The control device 16 and the computing device 12 can engage in bi-directional communication according to a communications protocol that allows bidirectional wireless communication. One example of such a protocol is the Bluetooth communication protocol and/or the Bluetooth low energy (BLE) communication protocol. The BLE protocol allows for minimal power consumption for both the central control device 16 and remote computing device 12 (e.g., in the range of 18 mA) at a range of 150 feet separating the control device and the computing device. It should be appreciated that other wireless protocols 38 could be used such as ANT+, without departing from the spirit and scope of the present disclosure.

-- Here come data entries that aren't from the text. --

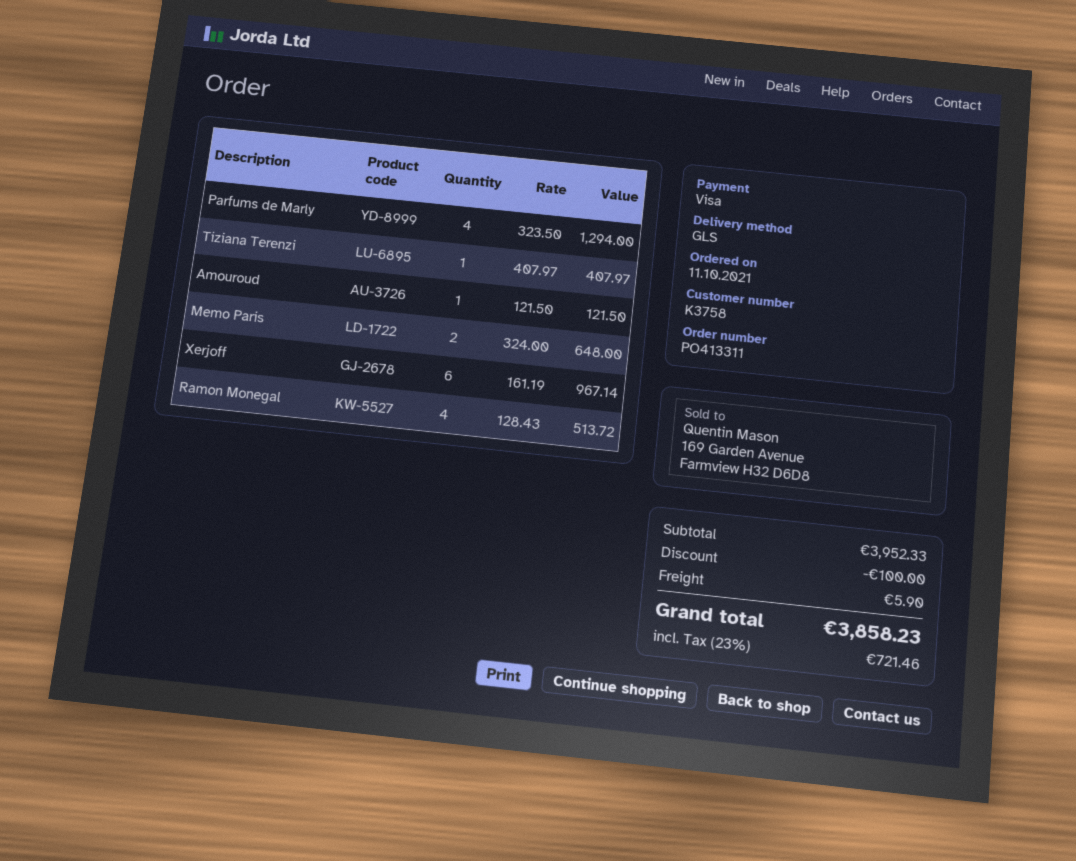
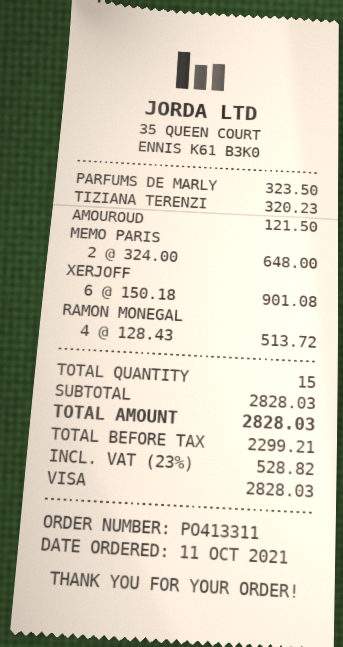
Parfums de Marly: 4 x 323.50 = 1294.00 -> 1 x 323.50 = 323.50
Tiziana Terenzi: 1 x 407.97 = 407.97 -> 1 x 320.23 = 320.23
Xerjoff: 6 x 161.19 = 967.14 -> 6 x 150.18 = 901.08
subtotal: 3952.33 -> 2828.03
discount: 100.00 -> none
shipping: 5.90 -> none
tax: 23% = 721.46 -> 23% = 528.82
total: 3858.23 -> 2828.03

In some instances, the computing device 12 can be a mobile computing device (e.g., a smart phone, a tablet computing device, a laptop computer, router, such as a wireless IPv6 router, and/or a personal digital assistant). To facilitate the bi-directional communication, both the control device 16 and the computing device 12 can have transmitters and receivers configured to permit the bidirectional wireless communication. Both the control device 16 and the computing device 12 can include a transceiver for sending monitoring and/or control information and a receiver fur receiving and receiving monitoring and/or control information according to the wireless protocol. For example, the transmitters and receivers can modulate the information onto a radio frequency and transmit it through a respective antenna operatively connected to transceivers/receivers of the respective device, as well as demodulate and digitize the radio frequency signals received by the antennas to provide data in a useful form for digital processing by both the computing device 12 and the control device 16.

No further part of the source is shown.